------ Information shown ------

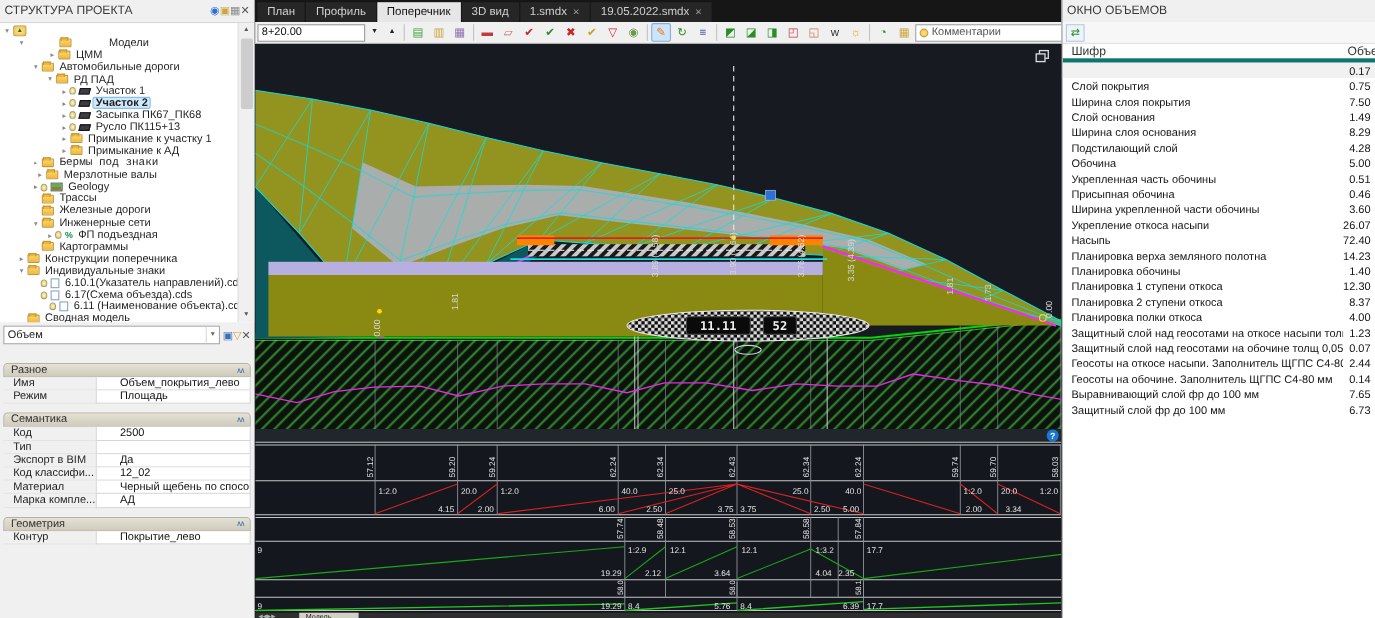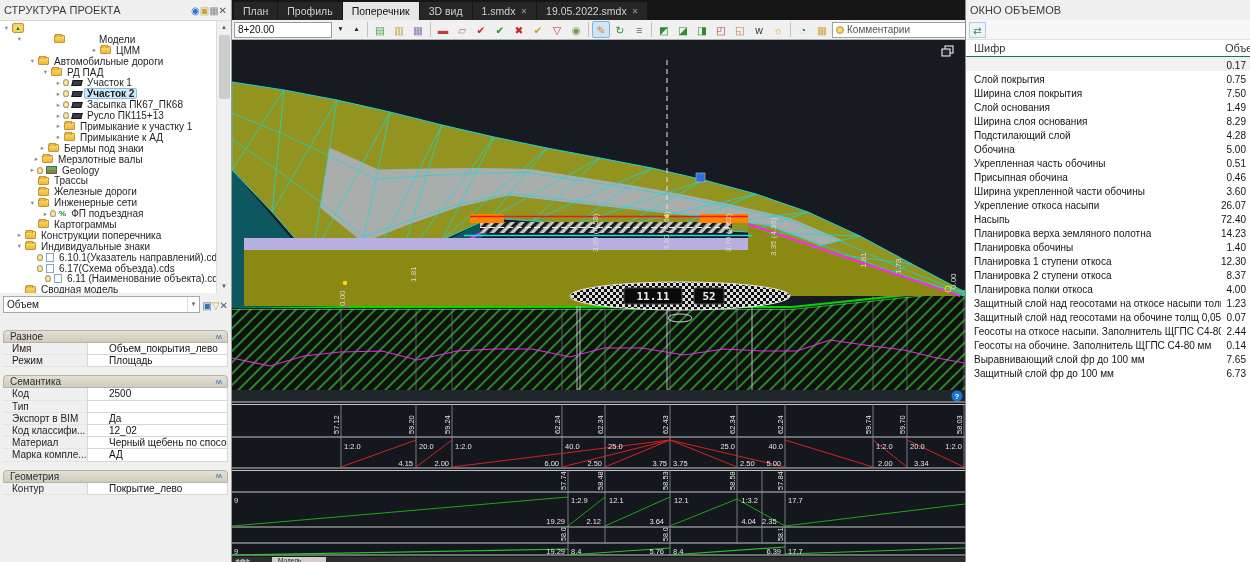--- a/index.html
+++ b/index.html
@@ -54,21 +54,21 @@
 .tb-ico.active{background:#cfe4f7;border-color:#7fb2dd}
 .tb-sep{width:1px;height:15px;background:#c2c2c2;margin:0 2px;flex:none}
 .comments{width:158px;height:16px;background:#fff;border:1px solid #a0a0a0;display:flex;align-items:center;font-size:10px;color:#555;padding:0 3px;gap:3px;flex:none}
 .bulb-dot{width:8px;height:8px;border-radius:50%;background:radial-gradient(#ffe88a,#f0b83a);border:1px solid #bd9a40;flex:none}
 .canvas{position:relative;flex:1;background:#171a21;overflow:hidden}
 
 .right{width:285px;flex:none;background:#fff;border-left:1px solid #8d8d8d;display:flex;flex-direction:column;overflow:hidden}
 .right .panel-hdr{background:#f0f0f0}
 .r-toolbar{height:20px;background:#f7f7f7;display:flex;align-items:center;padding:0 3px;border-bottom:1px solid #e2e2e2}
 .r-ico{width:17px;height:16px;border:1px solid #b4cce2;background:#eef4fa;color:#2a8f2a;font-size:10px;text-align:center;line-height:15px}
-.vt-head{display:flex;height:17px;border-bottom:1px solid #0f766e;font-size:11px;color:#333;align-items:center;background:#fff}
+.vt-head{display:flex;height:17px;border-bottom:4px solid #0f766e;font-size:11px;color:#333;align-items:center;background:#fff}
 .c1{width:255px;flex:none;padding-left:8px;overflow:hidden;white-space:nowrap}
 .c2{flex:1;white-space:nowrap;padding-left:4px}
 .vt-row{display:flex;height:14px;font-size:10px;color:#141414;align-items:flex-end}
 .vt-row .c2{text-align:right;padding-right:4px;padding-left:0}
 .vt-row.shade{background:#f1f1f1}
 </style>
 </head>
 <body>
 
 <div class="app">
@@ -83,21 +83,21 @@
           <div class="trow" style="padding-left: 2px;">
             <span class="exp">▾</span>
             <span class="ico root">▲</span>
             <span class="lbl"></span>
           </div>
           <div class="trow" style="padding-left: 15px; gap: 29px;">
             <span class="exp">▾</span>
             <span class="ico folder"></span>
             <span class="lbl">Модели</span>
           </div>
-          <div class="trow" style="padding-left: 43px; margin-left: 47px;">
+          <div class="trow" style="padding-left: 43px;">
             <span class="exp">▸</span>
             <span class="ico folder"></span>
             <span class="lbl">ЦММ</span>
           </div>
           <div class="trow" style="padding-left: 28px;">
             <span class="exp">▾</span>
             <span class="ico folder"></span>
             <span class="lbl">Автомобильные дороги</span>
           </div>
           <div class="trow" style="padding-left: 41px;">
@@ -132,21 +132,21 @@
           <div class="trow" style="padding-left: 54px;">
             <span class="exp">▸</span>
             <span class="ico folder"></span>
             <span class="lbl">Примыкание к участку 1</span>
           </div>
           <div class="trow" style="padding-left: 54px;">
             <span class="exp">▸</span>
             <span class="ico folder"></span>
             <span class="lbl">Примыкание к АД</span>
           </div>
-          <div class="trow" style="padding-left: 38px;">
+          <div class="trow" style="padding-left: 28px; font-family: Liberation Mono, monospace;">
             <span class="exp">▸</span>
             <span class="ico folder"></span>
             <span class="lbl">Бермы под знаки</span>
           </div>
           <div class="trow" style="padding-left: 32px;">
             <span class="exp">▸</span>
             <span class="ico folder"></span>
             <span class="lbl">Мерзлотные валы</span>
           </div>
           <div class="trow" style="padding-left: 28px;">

------

### About this exercise
Without the pictures, write out every line above exactly as it appears.

### Answer box
--- a/index.html
+++ b/index.html
@@ -54,21 +54,21 @@
 .tb-ico.active{background:#cfe4f7;border-color:#7fb2dd}
 .tb-sep{width:1px;height:15px;background:#c2c2c2;margin:0 2px;flex:none}
 .comments{width:158px;height:16px;background:#fff;border:1px solid #a0a0a0;display:flex;align-items:center;font-size:10px;color:#555;padding:0 3px;gap:3px;flex:none}
 .bulb-dot{width:8px;height:8px;border-radius:50%;background:radial-gradient(#ffe88a,#f0b83a);border:1px solid #bd9a40;flex:none}
 .canvas{position:relative;flex:1;background:#171a21;overflow:hidden}
 
 .right{width:285px;flex:none;background:#fff;border-left:1px solid #8d8d8d;display:flex;flex-direction:column;overflow:hidden}
 .right .panel-hdr{background:#f0f0f0}
 .r-toolbar{height:20px;background:#f7f7f7;display:flex;align-items:center;padding:0 3px;border-bottom:1px solid #e2e2e2}
 .r-ico{width:17px;height:16px;border:1px solid #b4cce2;background:#eef4fa;color:#2a8f2a;font-size:10px;text-align:center;line-height:15px}
-.vt-head{display:flex;height:17px;border-bottom:1px solid #0f766e;font-size:11px;color:#333;align-items:center;background:#fff}
+.vt-head{display:flex;height:17px;border-bottom:4px solid #0f766e;font-size:11px;color:#333;align-items:center;background:#fff}
 .c1{width:255px;flex:none;padding-left:8px;overflow:hidden;white-space:nowrap}
 .c2{flex:1;white-space:nowrap;padding-left:4px}
 .vt-row{display:flex;height:14px;font-size:10px;color:#141414;align-items:flex-end}
 .vt-row .c2{text-align:right;padding-right:4px;padding-left:0}
 .vt-row.shade{background:#f1f1f1}
 </style>
 </head>
 <body>
 
 <div class="app">
@@ -83,21 +83,21 @@
           <div class="trow" style="padding-left: 2px;">
             <span class="exp">▾</span>
             <span class="ico root">▲</span>
             <span class="lbl"></span>
           </div>
           <div class="trow" style="padding-left: 15px; gap: 29px;">
             <span class="exp">▾</span>
             <span class="ico folder"></span>
             <span class="lbl">Модели</span>
           </div>
-          <div class="trow" style="padding-left: 43px; margin-left: 47px;">
+          <div class="trow" style="padding-left: 43px;">
             <span class="exp">▸</span>
             <span class="ico folder"></span>
             <span class="lbl">ЦММ</span>
           </div>
           <div class="trow" style="padding-left: 28px;">
             <span class="exp">▾</span>
             <span class="ico folder"></span>
             <span class="lbl">Автомобильные дороги</span>
           </div>
           <div class="trow" style="padding-left: 41px;">
@@ -132,21 +132,21 @@
           <div class="trow" style="padding-left: 54px;">
             <span class="exp">▸</span>
             <span class="ico folder"></span>
             <span class="lbl">Примыкание к участку 1</span>
           </div>
           <div class="trow" style="padding-left: 54px;">
             <span class="exp">▸</span>
             <span class="ico folder"></span>
             <span class="lbl">Примыкание к АД</span>
           </div>
-          <div class="trow" style="padding-left: 38px;">
+          <div class="trow" style="padding-left: 28px; font-family: Liberation Mono, monospace;">
             <span class="exp">▸</span>
             <span class="ico folder"></span>
             <span class="lbl">Бермы под знаки</span>
           </div>
           <div class="trow" style="padding-left: 32px;">
             <span class="exp">▸</span>
             <span class="ico folder"></span>
             <span class="lbl">Мерзлотные валы</span>
           </div>
           <div class="trow" style="padding-left: 28px;">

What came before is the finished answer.